## Try it
How many lines of the data contain "article"? Reply with the number alone.

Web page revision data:
++++++++
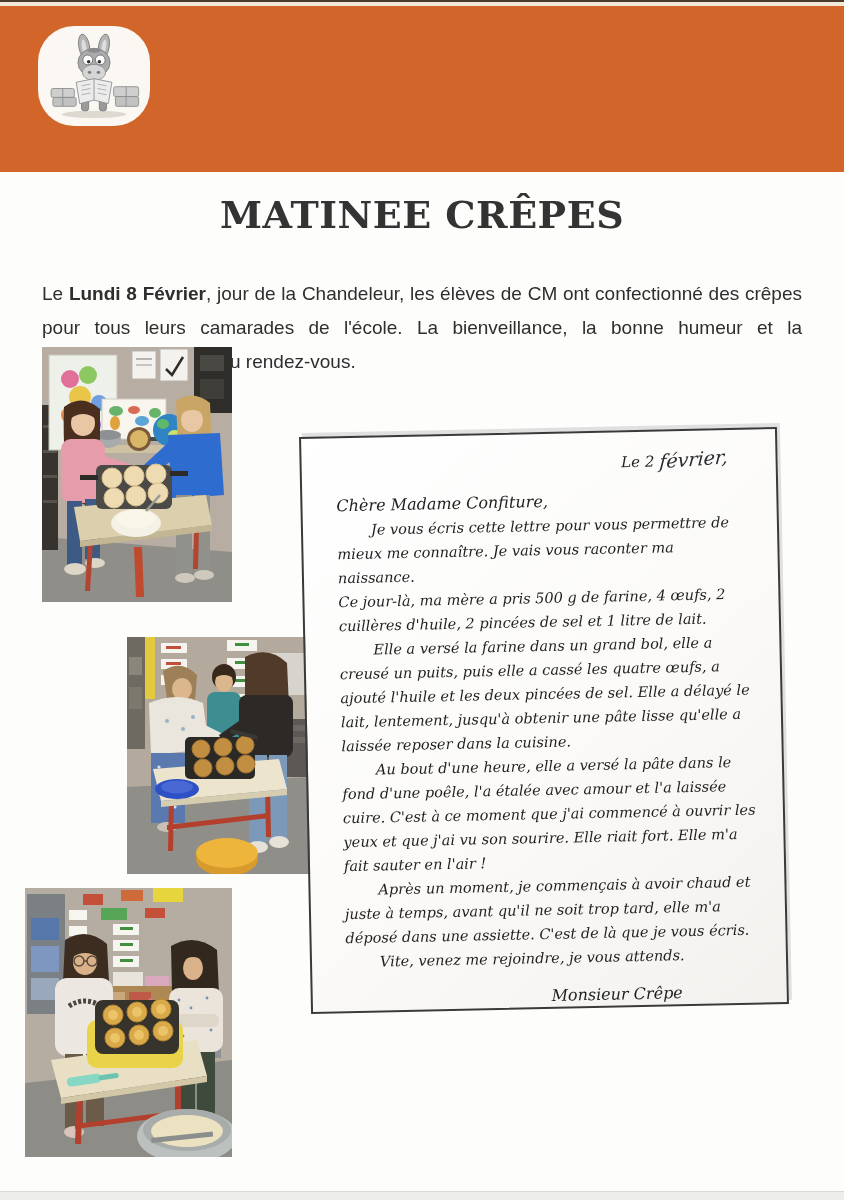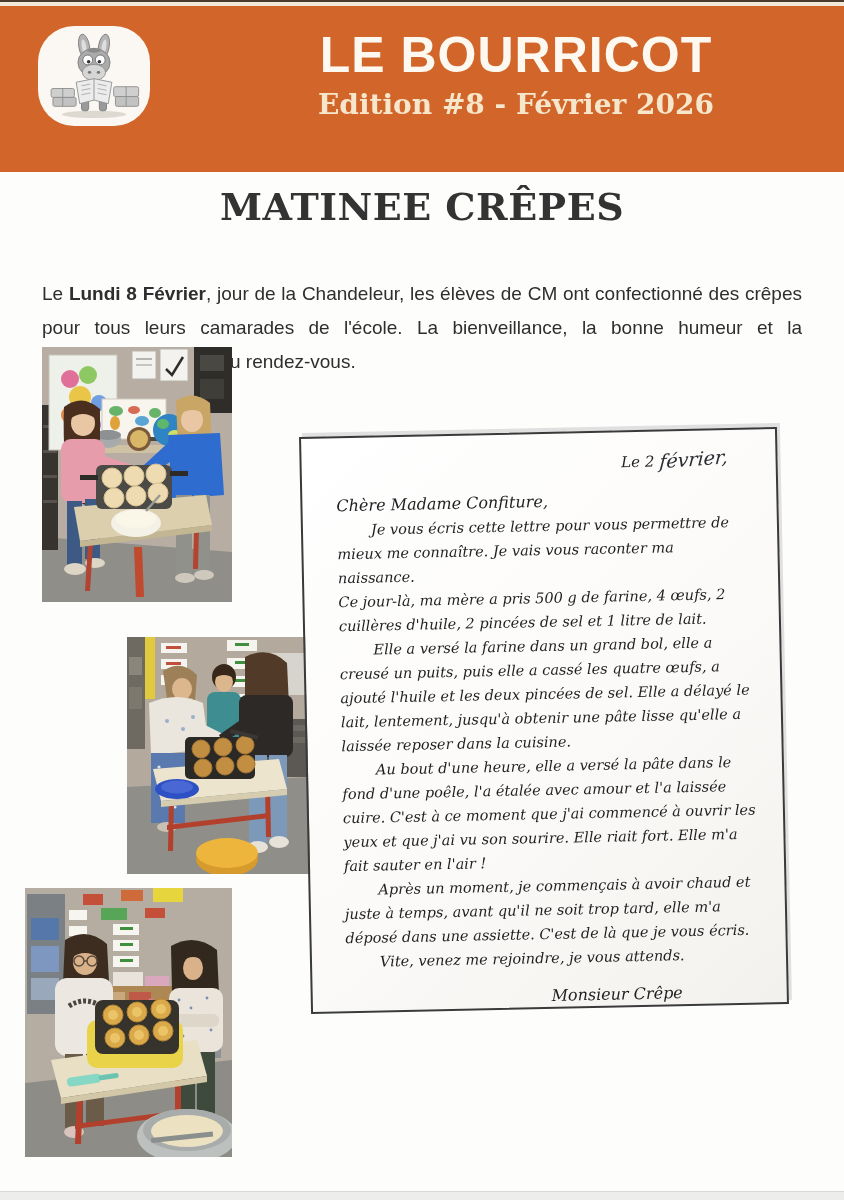--- a/index.html
+++ b/index.html
@@ -96,10 +96,6 @@
         <line x1="60" y1="68" x2="70" y2="70" stroke="#a8a8a8"></line>
       </svg>
     </div>
-    <div id="header-text" class="abs">
-      <div id="header-title">LE BOURRICOT</div>
-      <div id="header-subtitle">Edition #8 - Février 2026</div>
-    </div>
   </div>
 
   <div id="article-title" class="abs">MATINEE CRÊPES</div>

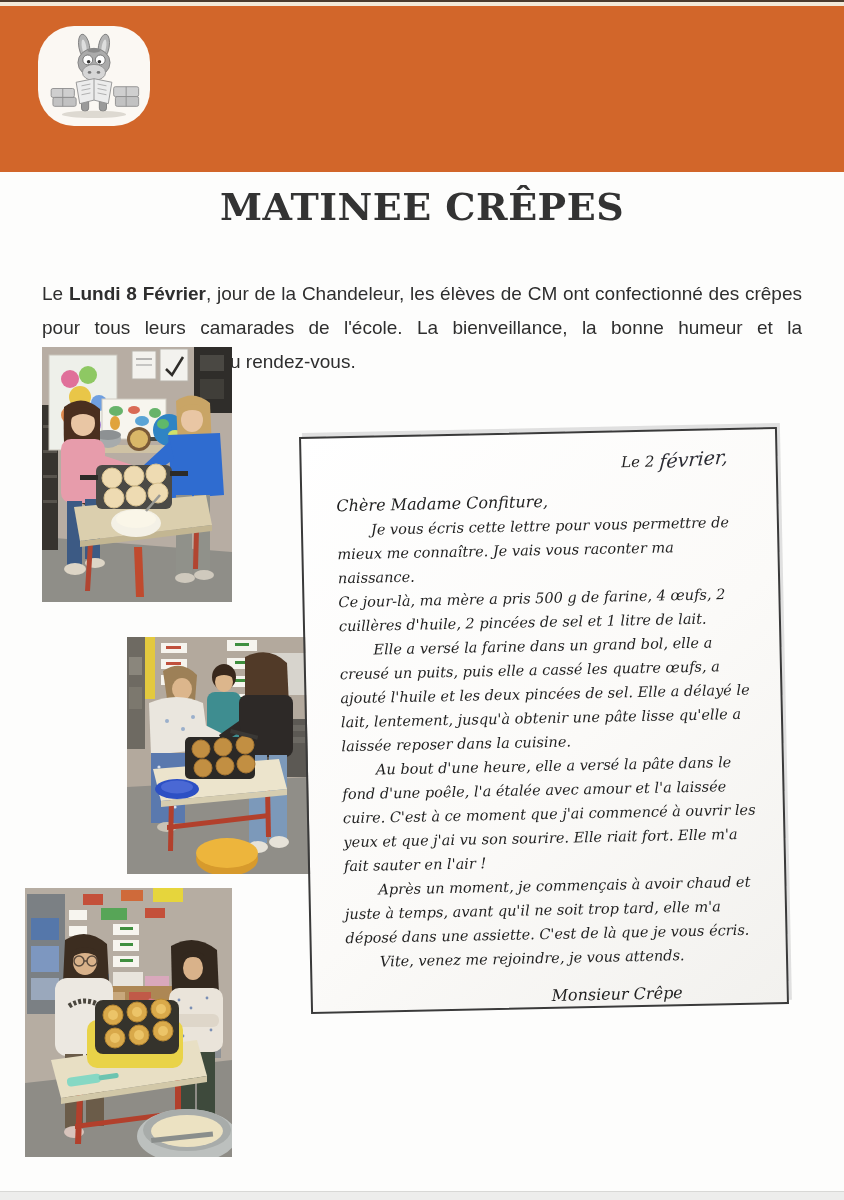--- a/index.html
+++ b/index.html
@@ -24,7 +24,7 @@
                    font-family:"DejaVu Serif","Liberation Serif",serif;}
 
   
-  #article-title{left:0;top:184px;width:844px;text-align:center;font-size:38px;font-weight:bold;
+  #article-title{left:0;top:192px;width:844px;text-align:center;font-size:38px;font-weight:bold;
                  color:#333;font-family:"DejaVu Serif","Liberation Serif",serif;letter-spacing:0.5px;}
   #article-intro{left:42px;top:258px;width:760px;font-size:19px;line-height:34px;color:#2e2e2e;
                  text-align:justify;}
++++++++
## Written response
4